Federal Programs for Addressing Low Income Housing Needs in America
Introduction:
The federal government began building subsidized Low Income Housing during the New Deal, and in the decades since, a complex tangle of federal programs has evolved to tackle the housing needs of low-income renters. Low Income Housing Tax Credits(LIHTC) provide an up-front subsidy to developers of rental housing (or their equity investors) in return for a commitment to charge below-market rent levels.
Rents for these units must be set at levels that are deemed affordable for households with moderately low income levels for the local area, and the units are set aside for residents at or below this income ceiling. All eligible residents pay the same rent; the LIHTC program does not require (nor does it provide sufficient subsidies to allow) every unit to be affordable for the family that lives in it.

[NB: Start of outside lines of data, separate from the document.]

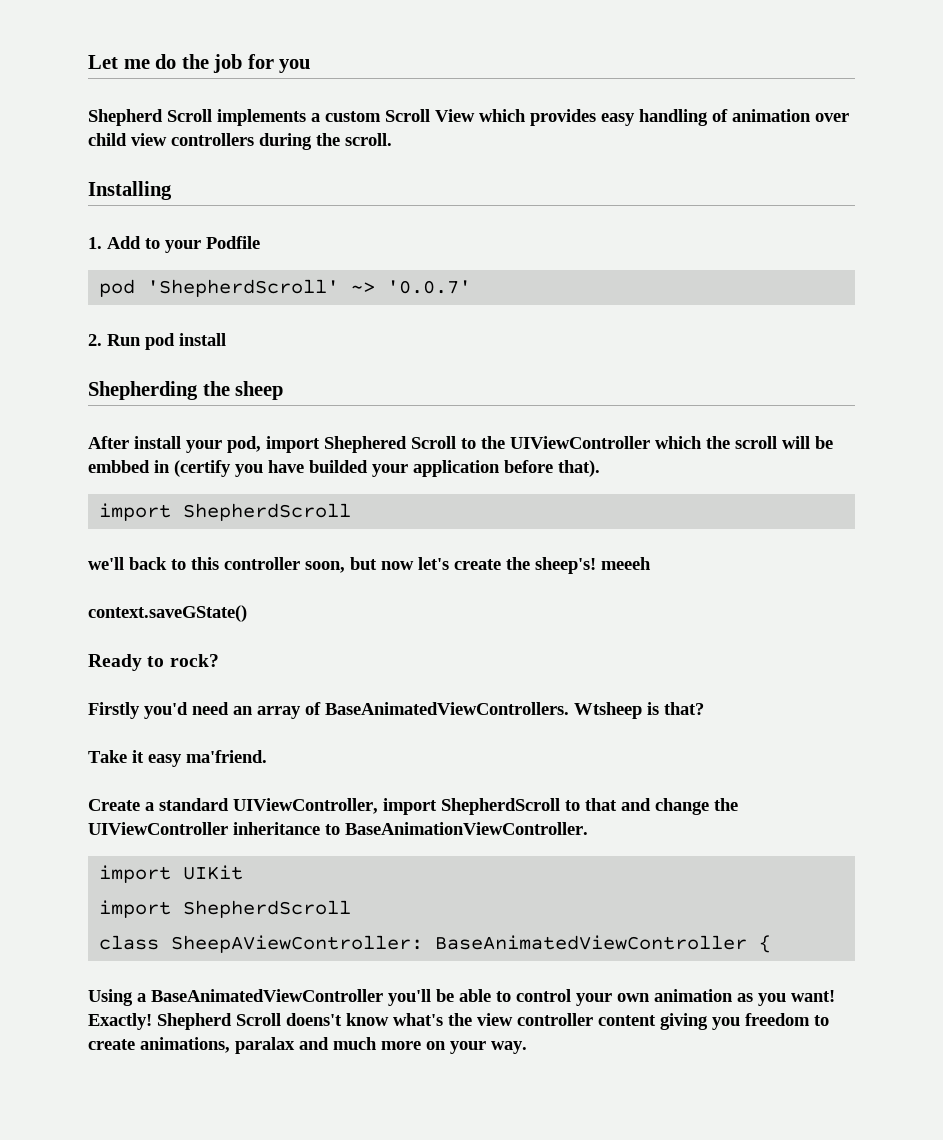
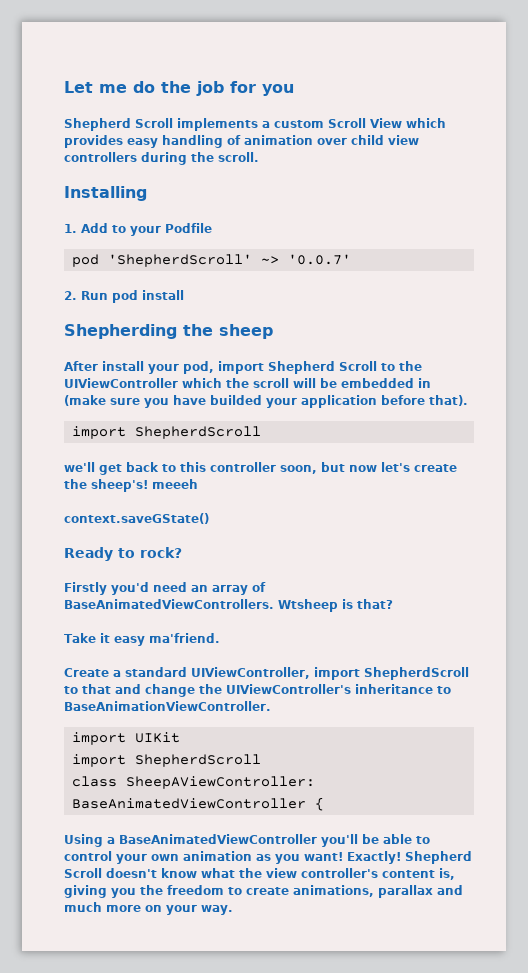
[324,436,407,453] Shephered -> [268,361,335,374] Shepherd
[88,460,231,477] embbed in (certify -> [341,378,431,388] [64,395,140,406] embedded in (make sure
(124, 563) none -> [99,464,122,475] get
[88,822,228,835] UIViewController -> [226,684,351,694] UIViewController's
[286,1013,656,1026] doens't know what's the view controller content -> [106,868,455,880] doesn't know what the view controller's content is,
(740, 1023) none -> [140,885,163,895] the
[235,1037,295,1054] paralax -> [378,885,433,898] parallax

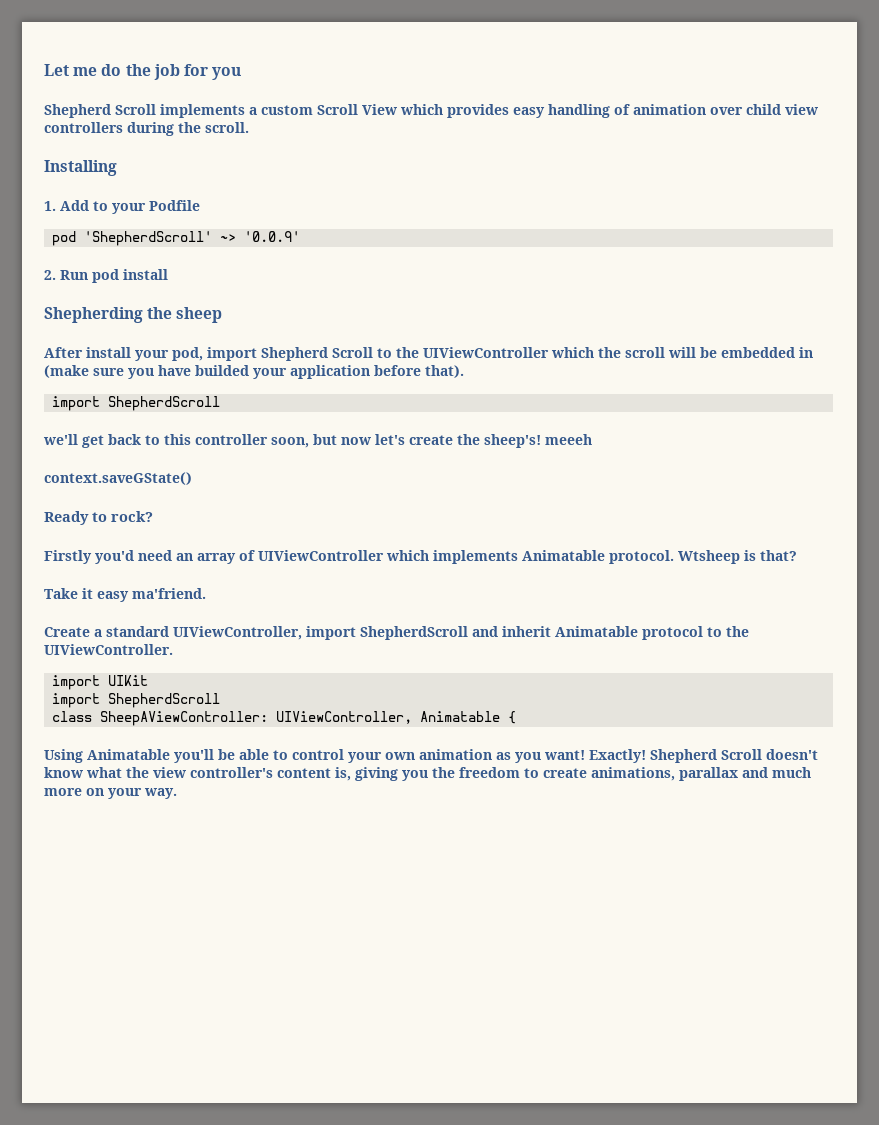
[287,254,351,265] '0.0.7' -> [244,231,301,242] '0.0.9'
[64,599,274,609] BaseAnimatedViewControllers. -> [258,550,674,564] UIViewController which implements Animatable protocol.
[64,684,451,697] [64,701,271,711] to that and change the UIViewController's inheritance to BaseAnimationViewController. -> [472,626,749,640] [44,644,173,655] and inherit Animatable protocol to the UIViewController.
[71,798,306,809] BaseAnimatedViewController -> [276,711,501,724] UIViewController, Animatable
[107,834,317,844] a BaseAnimatedViewController -> [87,749,170,760] Animatable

Low Income Housing Tax Credits (LIHTC):
Low Income Housing Tax Credits (LIHTC) provide an up-front subsidy to developers of rental housing (or their equity investors) in return for a commitment to charge below-market rent levels. Rents for these units must be set at levels that are deemed affordable for households with moderately low income levels for the local area, and the units are set aside for residents at or below this income ceiling. All eligible residents pay the same rent; the LIHTC program does not require (nor does it provide sufficient subsidies to allow) every unit to be affordable for the family that lives in it.
Roles of State and Local Housing Agencies:
The administration of federal housing assistance is complex and confusing, with funds for various programs flowing independently of one another to state housing finance agencies (Low Income Housing Tax Credits), local public housing authorities, private owners (developments with federal subsidy contracts), and state and local departments of housing and community development. And cities typically have distinct agencies for the separate but overlapping tasks of housing finance, housing production, housing preservation, housing regulation, public housing administration, community development, neighborhood redevelopment, planning and zoning, and other special initiatives.
Current Public Housing Initiatives:
Two current initiatives give selected PHAs extra resources and flexibility to better meet the needs of the households and communities they serve. HOPE VI funds the demolition and replacement of severely distressed public housing developments, with the goal of improving outcomes for residents and revitalizing neighborhoods. Moving to Work (MTW) essentially deregulates participating PHAs so they can experiment with new subsidy formulas and occupancy rules that offer promise for encouraging and supporting work. Much of the current policy debate about Low Income Housing revolves around these two initiatives; both are controversial.
Critical Policy Challenges and Choices for Low Income Housing:
Until the onset of current foreclosure crisis, Low Income Housing received scant attention on the domestic policy agenda. Even today, the problems of housing availability, adequacy, and affordability facing low-income renters are largely neglected. Increasingly, however, practitioners, policymakers, and advocates outside traditional housing policy circles are recognizing that decent and affordable rental housing is a key ingredient essential to other priority goals, including family economic success, children’s well-being, smart growth, and equitable development.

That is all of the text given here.